Where did Anderson—who until now has done consistently solid, if occasionally overpraised, work—go wrong? His first mistake, I think, was in fashioning There Will Be Blood as a character study instead of a traditional, plot-driven melodrama—especially since we’ve seen this raging magnate character a million times before. Anderson did himself no favors either by handing the movie over so completely to his lead actor. Day-Lewis certainly cuts an impressive figure, with his formal, almost singsong twang and his glowering dark eyes. But it’s also hard not to feel that you’re watching a replay of his Bill the Butcher shtick from Gangs of New York, complete with manic hollering and drool cascading from his mouth. Besides, Dano (Little Miss Sunshine) is so electric that the movie sags whenever he’s not around. Just watch the instant-classic scene where Sunday wrestles the devil out of a woman’s arthritic hands and tosses him out of his one-room church, all as Plainview looks on in disgust and suspicion. You get a sense of what There Will Be Blood might have been: a monumental battle of corrupt wills.
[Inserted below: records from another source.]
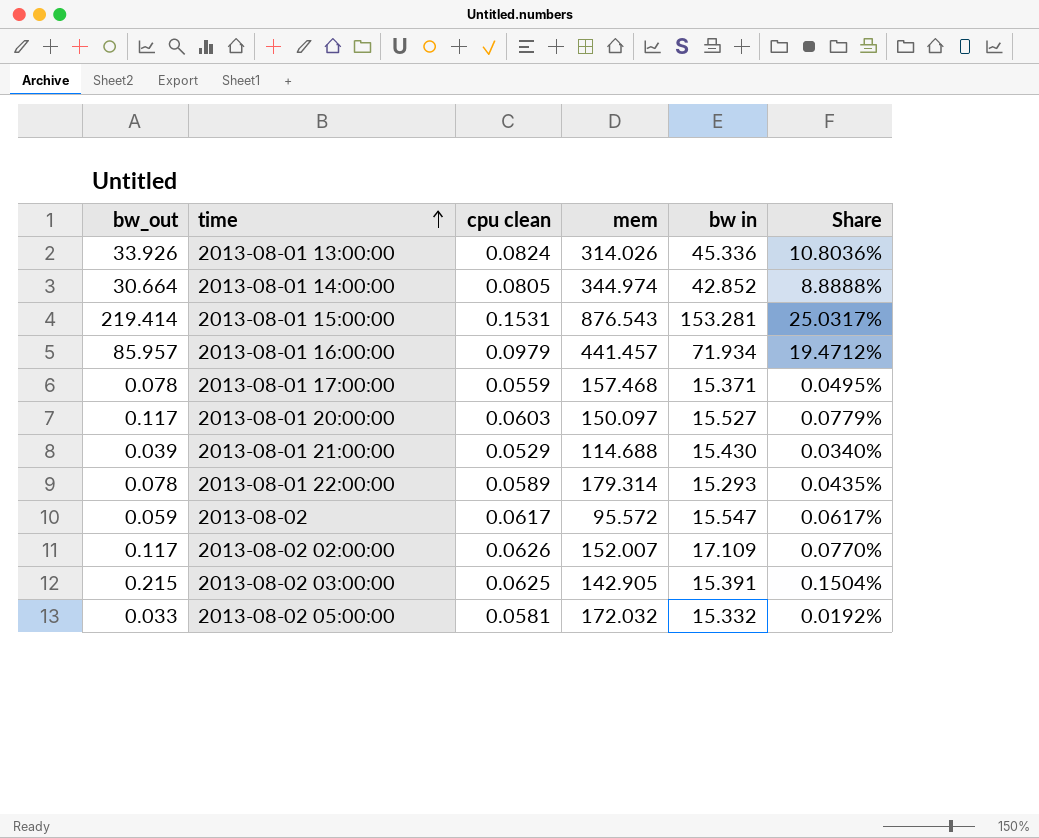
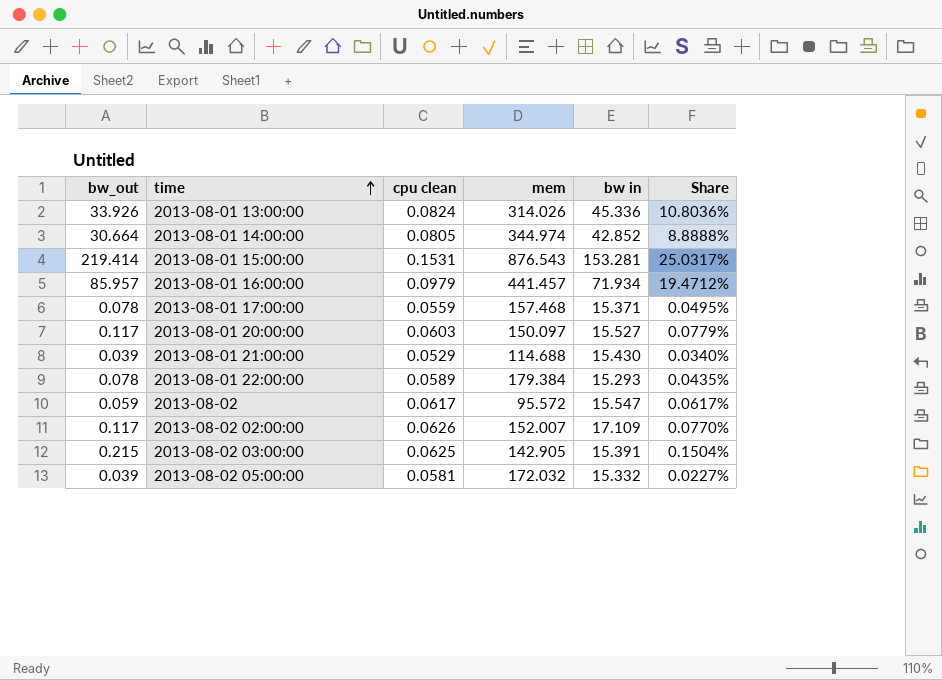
2013-08-01 22:00:00 | mem: 179.314 -> 179.384
2013-08-02 05:00:00 | bw_out: 0.033 -> 0.039
2013-08-02 05:00:00 | Share: 0.0192% -> 0.0227%

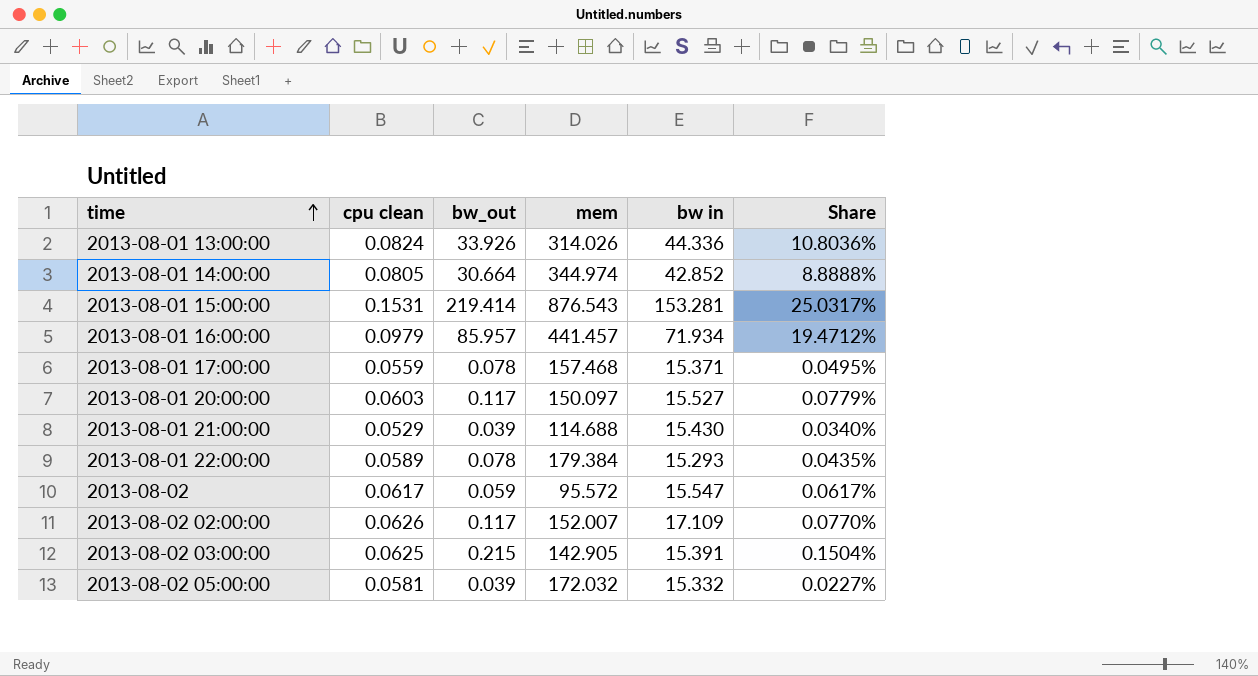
column bw_out | position: 1 -> 3
2013-08-01 13:00:00 | bw in: 45.336 -> 44.336

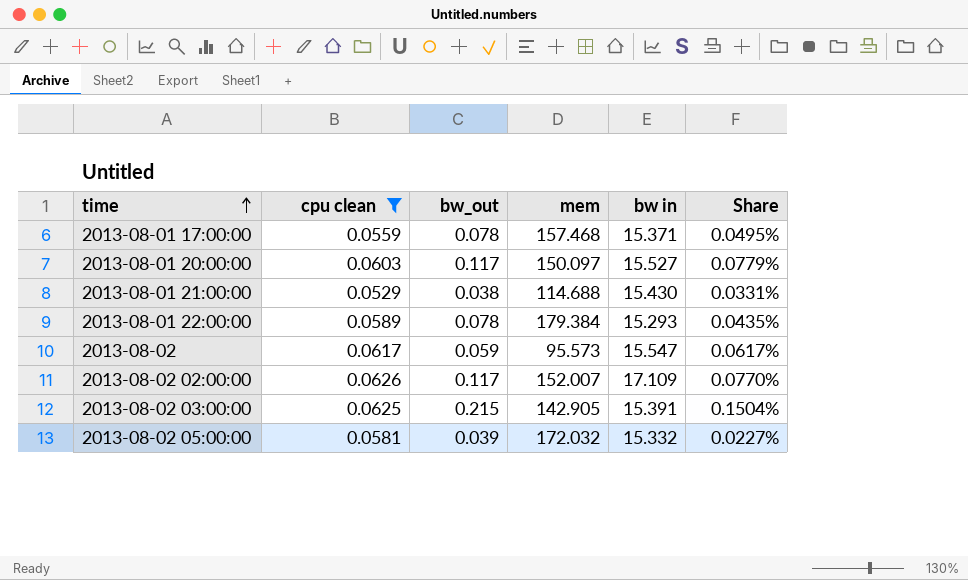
filter: none -> cpu clean <= 0.0626
2013-08-01 21:00:00 | bw_out: 0.039 -> 0.038
2013-08-01 21:00:00 | Share: 0.0340% -> 0.0331%
2013-08-02 | mem: 95.572 -> 95.573

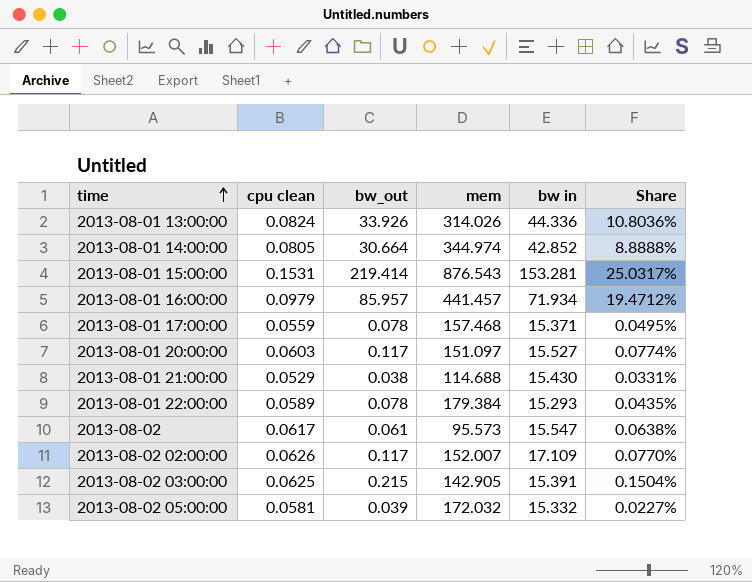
filter: cpu clean <= 0.0626 -> none
2013-08-01 20:00:00 | mem: 150.097 -> 151.097
2013-08-01 20:00:00 | Share: 0.0779% -> 0.0774%
2013-08-02 | bw_out: 0.059 -> 0.061
2013-08-02 | Share: 0.0617% -> 0.0638%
The greater frustration, however, is that Anderson has paid so little attention to history and geography, the very subjects that should form the backbone of this drama. It took me more than an hour before I was certain that the story, which unfolds in deliberately vague fashion, was taking place in California. I then spent the rest of the movie wondering why Anderson hadn’t transposed the setting of Sinclair’s novel to Texas, where the tensions between Christianity and commercialism are much more prevalent (and where those of us who live above the Barnett Shale are still listening to the industrious pitches of men who want to drill beneath our property). But Anderson, who was born and raised in suburban Los Angeles, doesn’t seem to care much about real people or real places; he’s more interested in conjuring up his own stylized cinematic universe. Indeed, he doesn’t just render Marfa as an anonymous stand-in for California; he turns it into the superfluous backdrop for an allegory about fathers and sons, sin and redemption, transgression and revenge. (George Stevens, who filmed Giant in Marfa in 1955, must be spinning in his grave.)

Perhaps if Anderson knew what point he was trying to make, this artifice-driven, film-school-geek approach might have resulted in something surreal and singular, a period piece unmoored from time and place, à la Stanley Kubrick’s Barry Lyndon. Instead, the conflicts here are banal, the emotions muted, and the central allegory half-baked. And for all of the director’s grandiose flourishes, this movie really is kinda dopey. (To wit: Is there any reason why the screenplay never explains whether Eli Sunday actually has a twin brother named Paul—or if he suffers from some sort of split personality disorder?) The real secret of There Will Be Blood: You scratch at its epic surface and discover there’s absolutely nothing inside.